Regex cuts URLs in text that does not have a separator

advertisements

Apologies for yet another regex question!

I have some input text which rather unhelpfully has multiple urls (only urls) all on one line with no separators

https://00e9e64bac25fa94607-apidata.googleusercontent.com/download/redacted?qk=AD5uMEnaGx-JIkLyJmEF7IjjU8bQfv_hZTkH_KOeaGZySsQCmdSPZEPHHAzUaUkcDAOZghttps://console.developers.google.com/project/reducted/?authuser=1\n

this example contains just two urls, but it could be more.

I'm trying to separate the urls, into a list using python

I've tried searching for solutions and tried a few but can't get this to work exactly, as they greedily consume all following urls. https://stackoverflow.com/a/6883094/659346

I realise that's probably because https://... could probably be legally allowed in the query part of a url, but in my case I'm willing to assume it can't, and assume that when it occurs it's the start of the next url.

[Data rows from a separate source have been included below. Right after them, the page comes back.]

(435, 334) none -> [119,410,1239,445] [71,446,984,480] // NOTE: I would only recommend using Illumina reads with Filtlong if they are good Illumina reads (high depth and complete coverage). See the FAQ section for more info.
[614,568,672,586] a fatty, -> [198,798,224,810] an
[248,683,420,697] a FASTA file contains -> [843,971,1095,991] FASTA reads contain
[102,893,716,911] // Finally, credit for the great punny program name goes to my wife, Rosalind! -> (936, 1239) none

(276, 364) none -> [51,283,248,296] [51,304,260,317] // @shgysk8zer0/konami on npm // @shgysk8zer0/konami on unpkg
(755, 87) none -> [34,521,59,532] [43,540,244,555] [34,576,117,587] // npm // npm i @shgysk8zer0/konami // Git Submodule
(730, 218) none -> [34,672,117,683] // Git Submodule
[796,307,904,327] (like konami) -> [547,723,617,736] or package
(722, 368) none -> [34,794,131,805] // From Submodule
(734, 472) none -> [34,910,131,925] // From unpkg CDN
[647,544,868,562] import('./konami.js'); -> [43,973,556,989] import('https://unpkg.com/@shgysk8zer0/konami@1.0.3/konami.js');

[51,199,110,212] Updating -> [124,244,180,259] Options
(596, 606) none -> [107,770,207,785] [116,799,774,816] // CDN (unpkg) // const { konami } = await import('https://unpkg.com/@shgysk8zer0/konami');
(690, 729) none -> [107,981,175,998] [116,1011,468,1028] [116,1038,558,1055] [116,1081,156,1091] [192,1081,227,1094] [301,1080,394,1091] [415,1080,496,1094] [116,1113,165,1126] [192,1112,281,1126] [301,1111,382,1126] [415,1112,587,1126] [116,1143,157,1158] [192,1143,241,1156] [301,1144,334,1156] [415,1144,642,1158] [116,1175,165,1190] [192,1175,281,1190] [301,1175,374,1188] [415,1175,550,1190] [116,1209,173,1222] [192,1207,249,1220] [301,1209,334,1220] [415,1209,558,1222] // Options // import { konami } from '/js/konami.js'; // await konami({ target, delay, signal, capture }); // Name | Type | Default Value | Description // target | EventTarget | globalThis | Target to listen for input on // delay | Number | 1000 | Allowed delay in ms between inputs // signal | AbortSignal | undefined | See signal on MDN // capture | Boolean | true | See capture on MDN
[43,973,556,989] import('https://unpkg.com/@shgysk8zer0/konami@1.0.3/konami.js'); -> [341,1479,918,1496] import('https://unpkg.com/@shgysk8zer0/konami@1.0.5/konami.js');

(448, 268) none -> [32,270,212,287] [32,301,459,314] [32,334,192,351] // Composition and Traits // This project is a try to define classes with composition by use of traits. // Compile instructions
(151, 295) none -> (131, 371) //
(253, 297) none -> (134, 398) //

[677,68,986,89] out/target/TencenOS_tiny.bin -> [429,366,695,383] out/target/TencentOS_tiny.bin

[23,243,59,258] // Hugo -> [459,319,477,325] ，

I also tried (http[s]://.*?) but that with and without the ? either makes it get the whole bit of text or just the https://


You need to use a positive lookahead assertion.

>>> s = "https://00e9e64bac25fa94607-apidata.googleusercontent.com/download/redacted?qk=AD5uMEnaGx-JIkLyJmEF7IjjU8bQfv_hZTkH_KOeaGZySsQCmdSPZEPHHAzUaUkcDAOZghttps://console.developers.google.com/project/reducted/?authuser=1\n"
>>> re.findall(r'https?://.*?(?=https?://|$|\s)', s)
['https://00e9e64bac25fa94607-apidata.googleusercontent.com/download/redacted?qk=AD5uMEnaGx-JIkLyJmEF7IjjU8bQfv_hZTkH_KOeaGZySsQCmdSPZEPHHAzUaUkcDAOZg', 'https://console.developers.google.com/project/reducted/?authuser=1']